§ **LISTED ENTRIES**
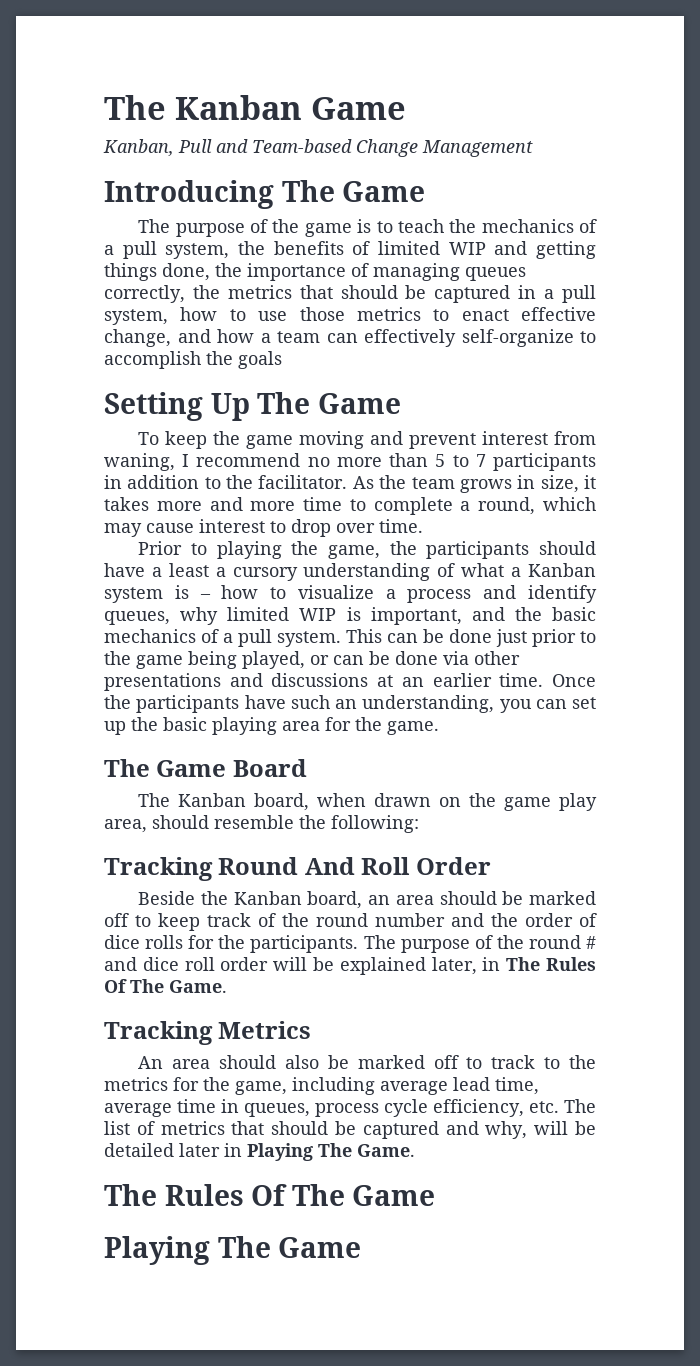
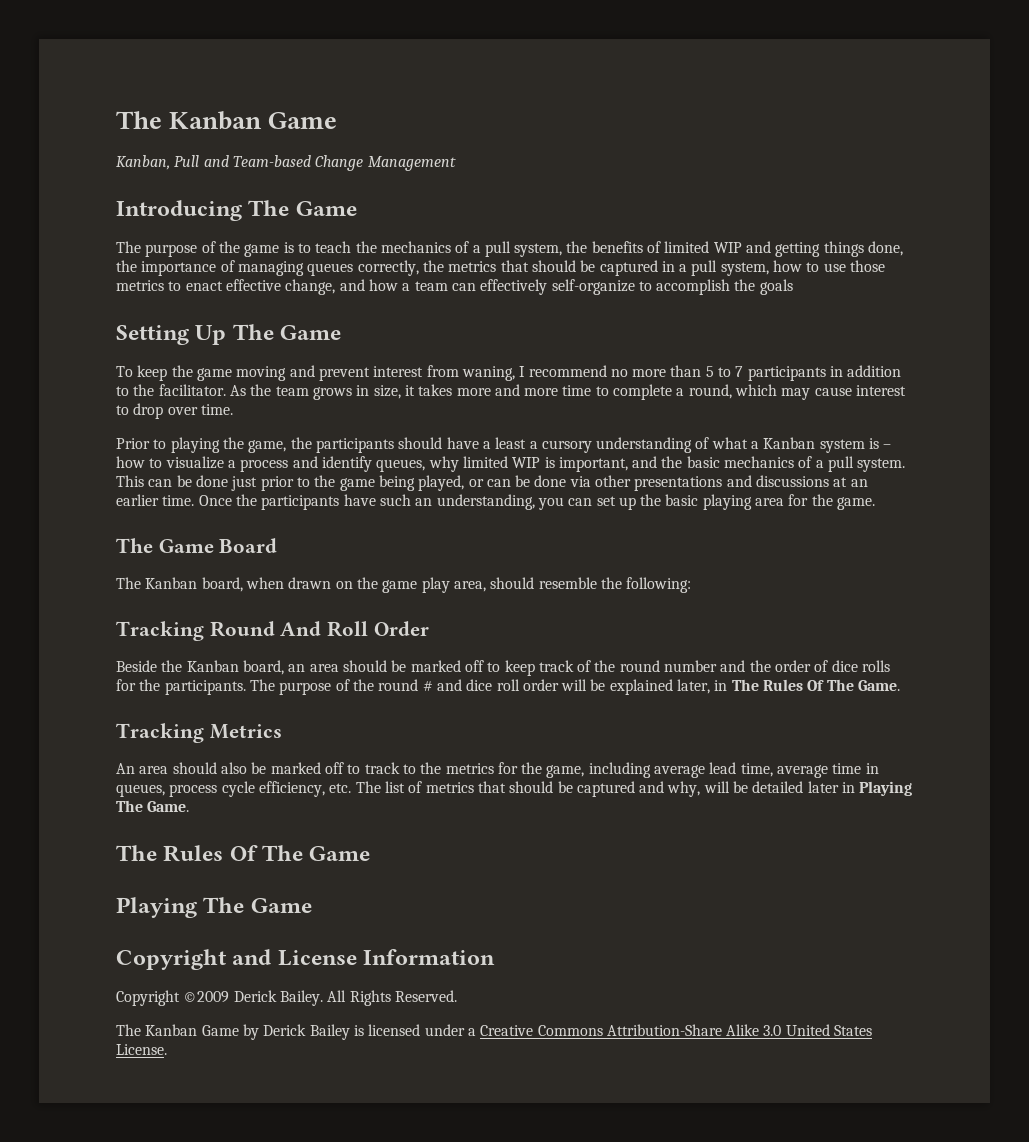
+ Copyright and License Information
+ Copyright ©2009 Derick Bailey. All Rights Reserved.
+ The Kanban Game by Derick Bailey is licensed under a Creative Commons Attribution-Share Alike 3.0 United States License.

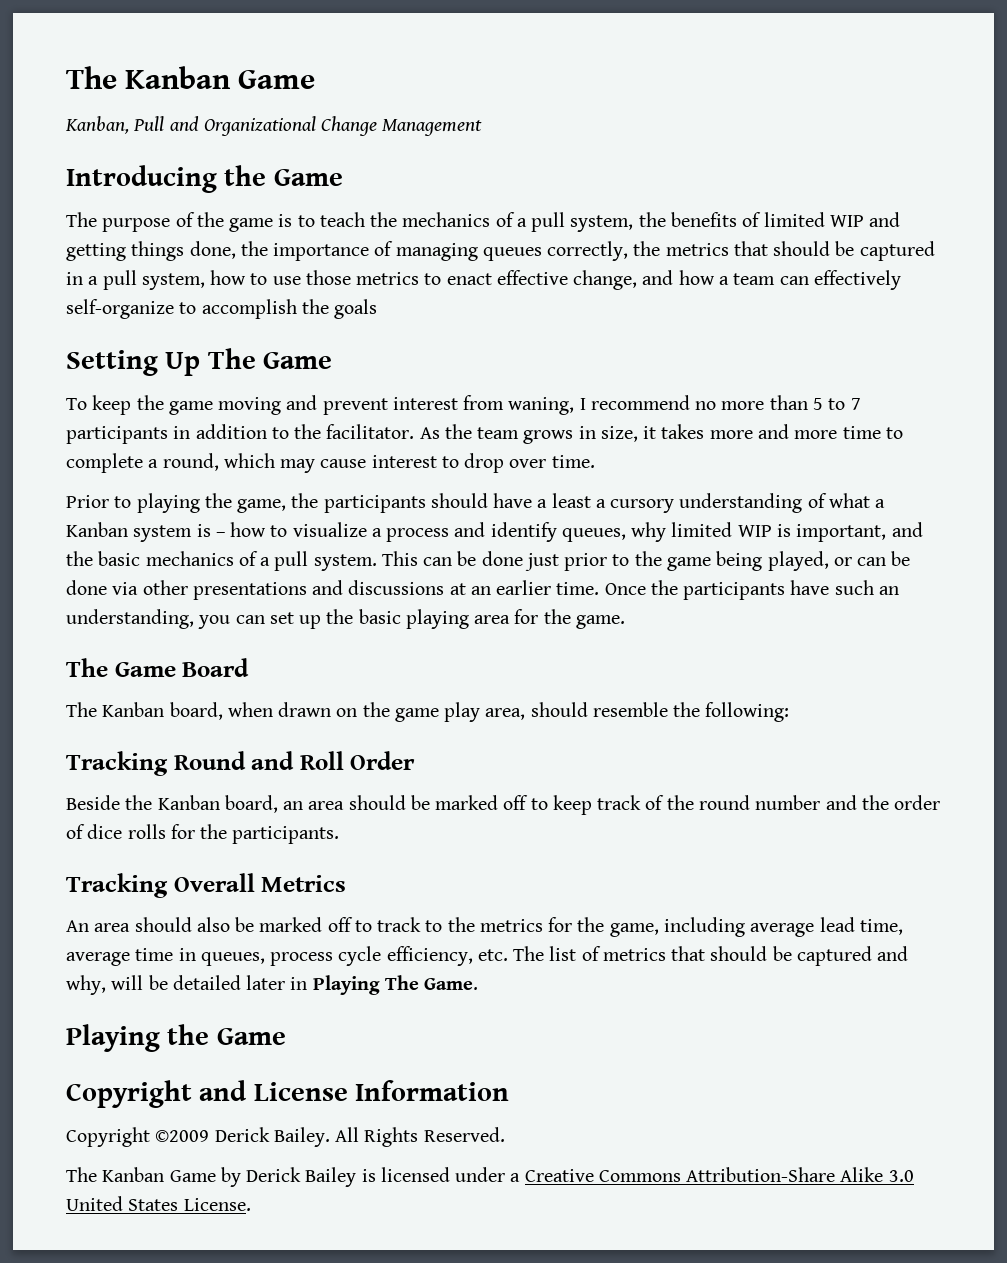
- Kanban, Pull and Team-based Change Management
+ Kanban, Pull and Organizational Change Management
- Introducing The Game
+ Introducing the Game
- Tracking Round And Roll Order
+ Tracking Round and Roll Order
- Beside the Kanban board, an area should be marked off to keep track of the round number and the order of dice rolls for the participants. The purpose of the round # and dice roll order will be explained later, in The Rules Of The Game.
- Tracking Metrics
+ Beside the Kanban board, an area should be marked off to keep track of the round number and the order of dice rolls for the participants.
+ Tracking Overall Metrics
- The Rules Of The Game
- Playing The Game
+ Playing the Game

§ **ABOUT THIS TASK**
Everything from the line holding "Tracking Overall Metrics" through the last line of the entries should be retyped exactly, with no other lines.

§ **RESULT OF THE TASK**
+ Tracking Overall Metrics
- The Rules Of The Game
- Playing The Game
+ Playing the Game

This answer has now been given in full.